Talk from Nicola Toschi, Medical Physics, University of Rome
Short abstract:
Studying the brain can be though of as finding the common story that different measurements, tasks, and species are all telling. Large pretrained foundational models give us a potential language for that story: they supply semantic spaces in which perception, action, and cognition can meet. Such spaces can be used to align heterogeneous neural data, generate naturalistic readouts, and probe the structure of neural codes themselves. Across a set of studies, we pursue a single idea: map brain signals into a shared, semantically grounded space and use that space to test what is common, what is interpretable, and what composes. In vision, we align EEG, MEG, and fMRI responses to a frozen space with a signle model that supports image decoding, image to brain encoding, and translation across neural modalities, providing evidence for modality invariant codes. IN teh process, we show how on large heterogeneous fMRI corpora, contrastive alignment paired with a simple linear decoder is often sufficient, favoring reproducible pipelines over bespoke architectures. To open the black box, we insert an explicit semantic bottleneck using a VQA derived concept space, yielding maps of human interpretable categories while retaining reconstructive power.

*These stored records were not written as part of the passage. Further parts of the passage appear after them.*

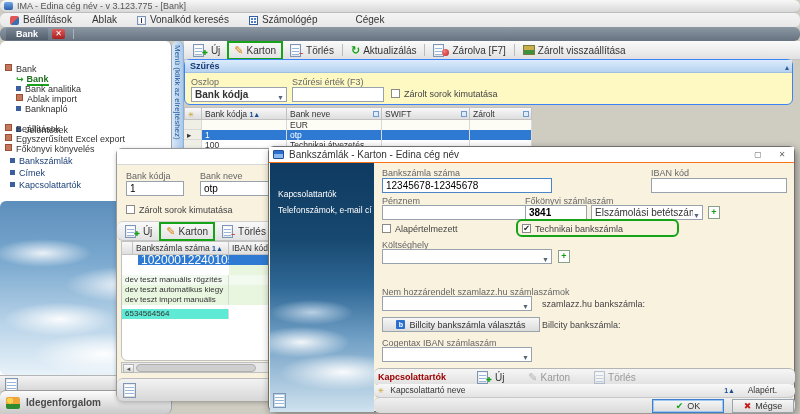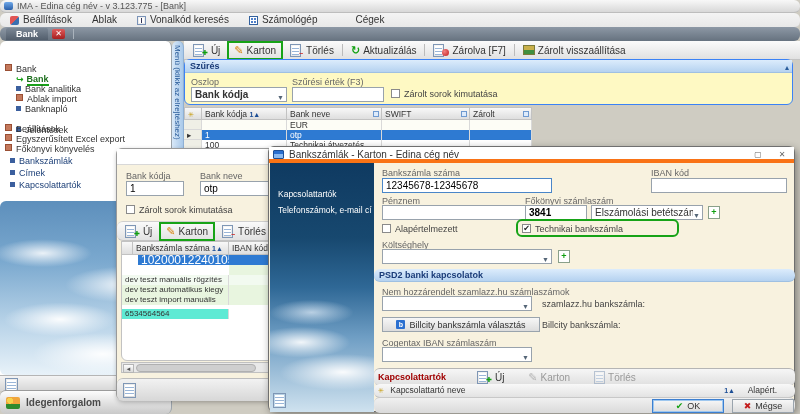"Bankszámlák - Karton - Edina" #dlg2title { border-bottom: 4px solid #f97316 -> 1px solid #f97316 }
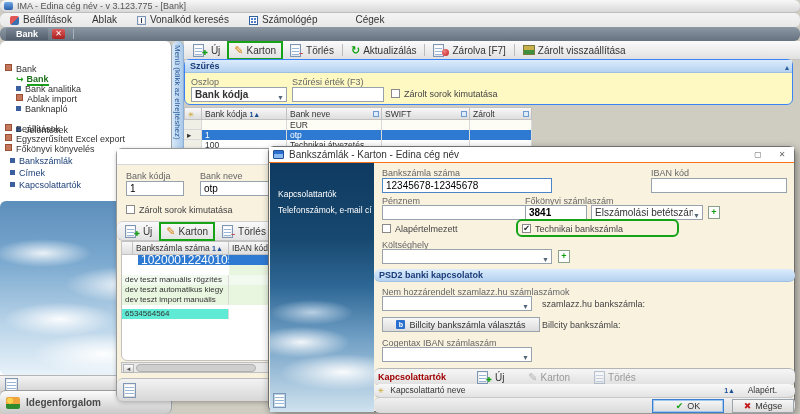"PSD2 banki kapcsolatok" div.bluebar { html: <div><span>PSD2 banki kapcsolatok</span></div> -> none }
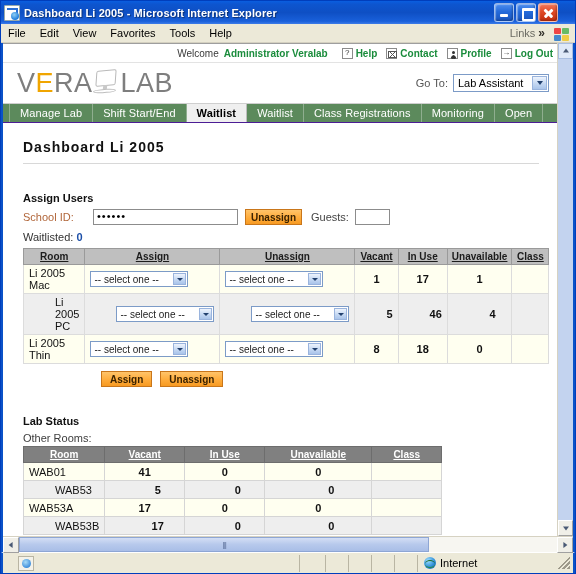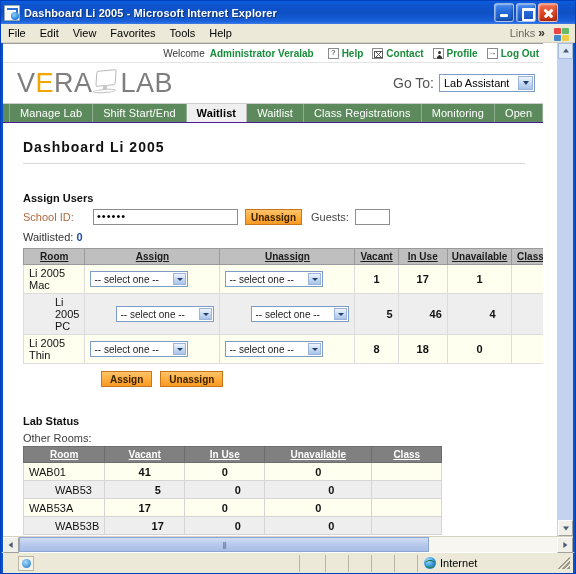"Welcome" #page-row { gap: 14px -> none }
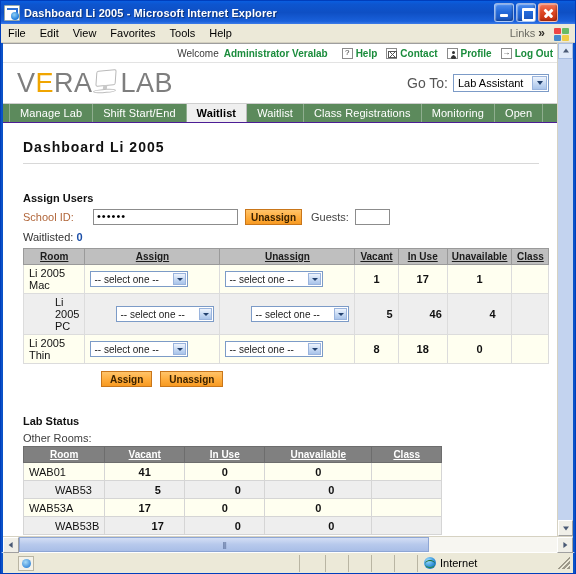"Go To:" #goto-label { font-size: 14px -> 11px }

We also then probe algebraic structure directly in brain space, by adding concept selective average patterns to held out fMRI signals before any decoding. We deomnstrate how resulting reconstructions behave as compositional blends, consistent with vector like operations over high level representations. Beyond non invasive human vision, we show show how temporally aware mappings from invasive primate recordings to CLIP is able to separate semantic decoding from image generation, enabling retrieval and controlled synthesis. We extend to audition where fMRI to music decoding is used to condition a diffusion prior to reconstruct what the brain hears across individuals, while invasive (ECoG) encoding of naturalistic speech reveals a progression from acoustic tracking to phonemic structure. Taken together, these studies sketch a high level storyline: a single semantic scaffold can align signals across methods, tasks, and species; support generative, human interpretable readouts in multiple modalities; and reveal structure—compositionality—within the code.